ブラックロックがブロックチェーン上でETFのトークン化を検討
ブラックロックは、ビットコインETF(上場投資信託)の成功を受け、ETF商品のトークン化を計画している事がわかった。
資産運用大手のブラックロック(BlackRock)は、伝統的な金融とブロックチェーンの橋渡しを目指しており、トークン化された投資商品に対する投資家の関心の高まりを示唆している。
大手メディアのブルームバーグの報道によると、世界最大の資産運用会社であるブラックロックは、デジタル資産投資への幅広い取り組みの一環として、ETF商品のブロックチェーン版を検討。同社は、ビットコインETFの成功を機に、投資家の強い需要を受けてのもので、ETFをトークン化することで、デジタル資産の提供を拡大する計画だ。現在同社は、ブロックチェーン技術を通じて、伝統的な投資ビークルとデジタル資産の橋渡しを目指している。
このトークン化の取り組みは、ブラックロックがETFポートフォリオのより多くの部分をブロックチェーンベースの商品に転換することを目指しており、伝統的な投資ビークルとデジタル資産の橋渡しを目指す同社の戦略の拡大を示すものだ。
JPモルガンのKinexysを活用してトークン化されたファンド株をテスト
同社は既に、JPモルガンのKinexys (旧:Onyx)を活用したトークン化された取引のテストを実施している。
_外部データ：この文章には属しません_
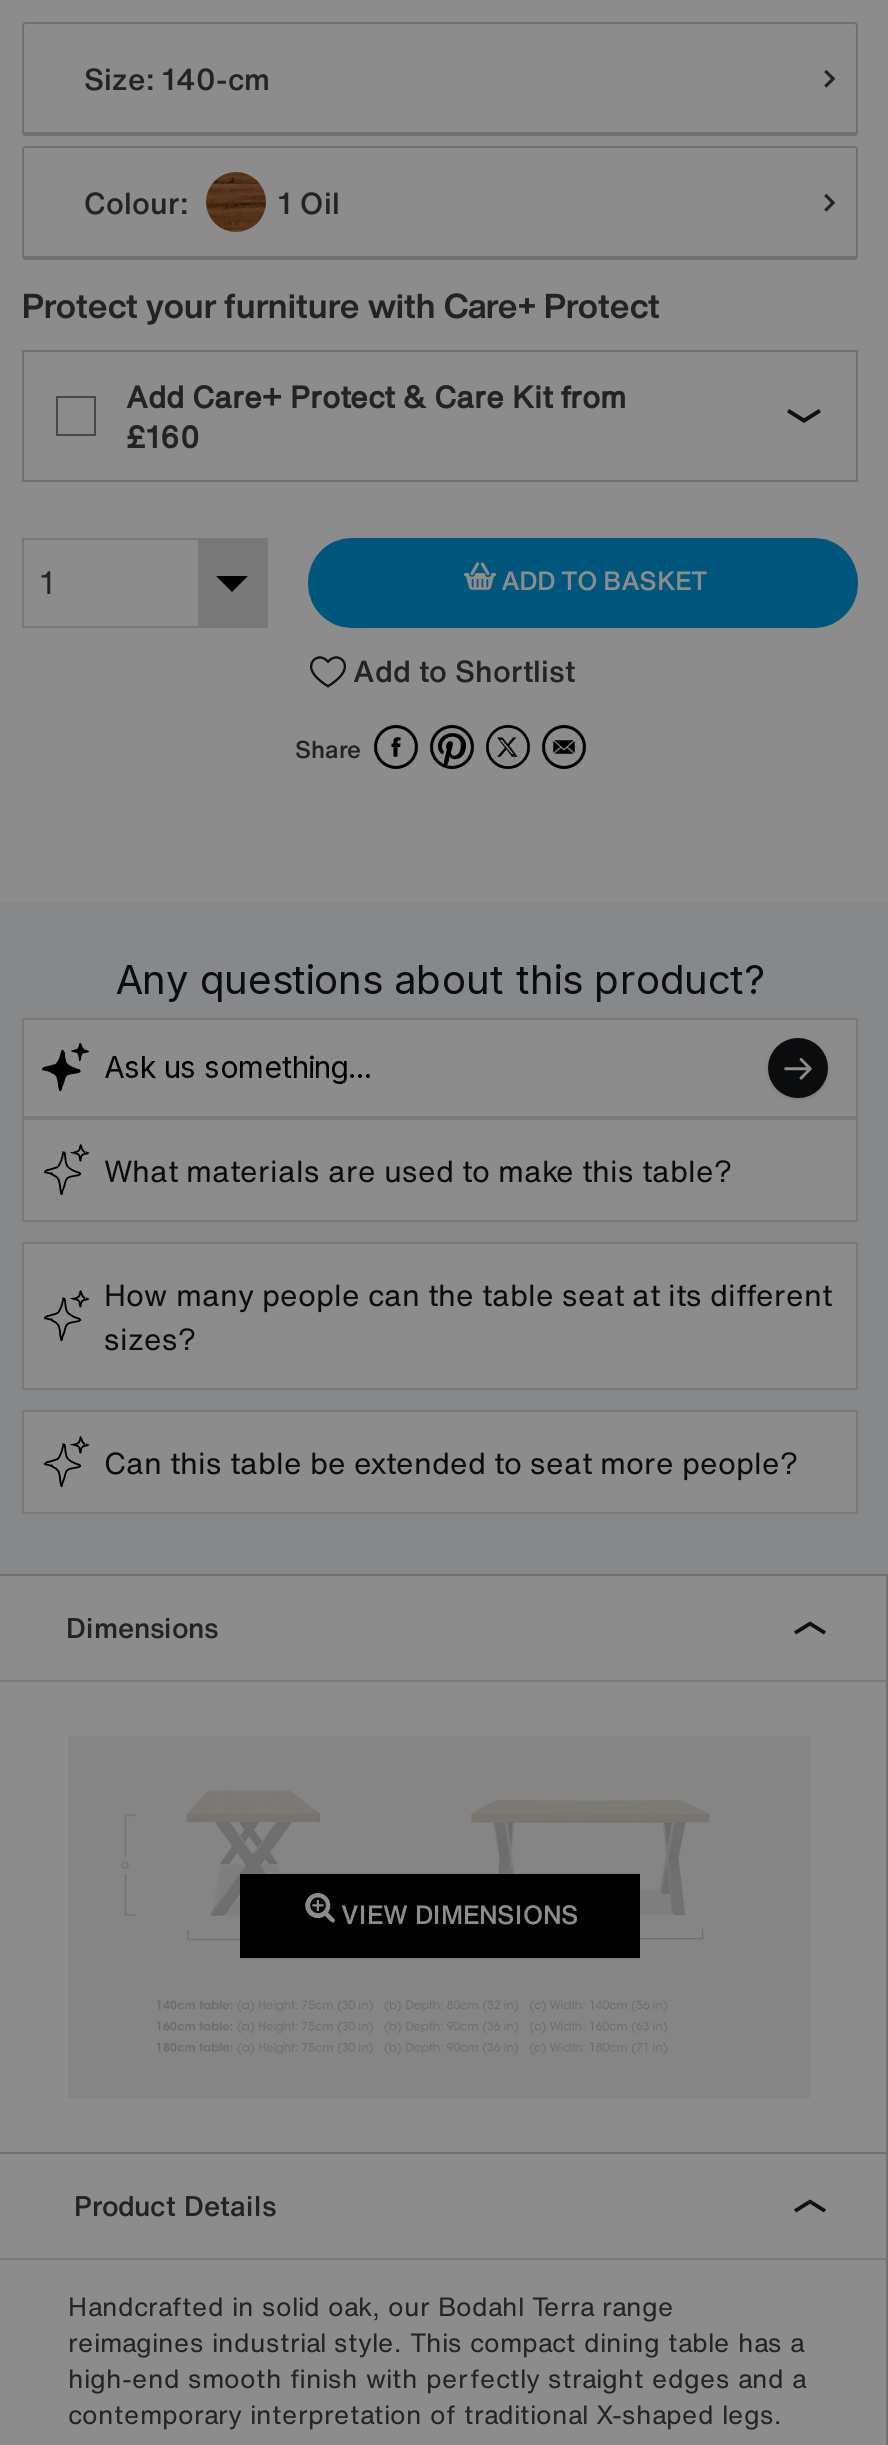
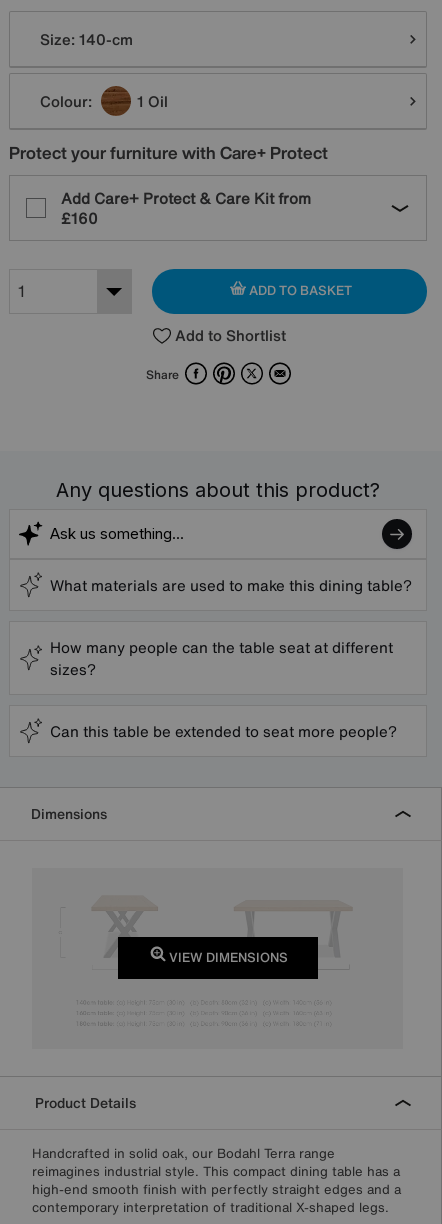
- What materials are used to make this table?
+ What materials are used to make this dining table?

- How many people can the table seat at its different
+ How many people can the table seat at different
これらの取引は、トークン化された資産をリアルタイムで移動させる上で重要な要素となる、より大規模なデジタル決済インフラの実証実験の一環であった。同社のラリー・フィンクCEO(最高経営責任者)は、2025年の投資家向け年次書簡の中で、あらゆる金融資産はトークン化できると繰り返し主張している。そして現在、同社はこの考えを上場株式市場へとさらに深く浸透させようとしている。
ETFのトークン化でできること
ETFをトークン化することで、米国市場の日次取引時間外でも取引を継続できるようになり、仮想通貨プラットフォームの担保として利用できるようになる可能性もある。
トークン化された株式クラスを、端株取引と即時決済が当たり前の、完全なブロックチェーンベースの市場への足がかりと業界では捉えられている。
容易ではないETFからブロックチェーンへの移行
一方で、スタートアップ企業は厳格な監督の下、同様のモデルを試験的に導入しているものの、ETFをブロックチェーンに移行するのは、既存の市場構造上、そのような状況を想定して構築されていないことから、容易ではない。
現在のETFは、DTCC(米国証券保管振替機関)などの中央集権型清算機関を通じて決済されている。一方、ブロックチェーン取引は即時決済され、取引が停止することは決してない。これら2つのシステムを調和させることは、規制当局がまだ十分に答えていない法的および保管上の問題提起を意味する。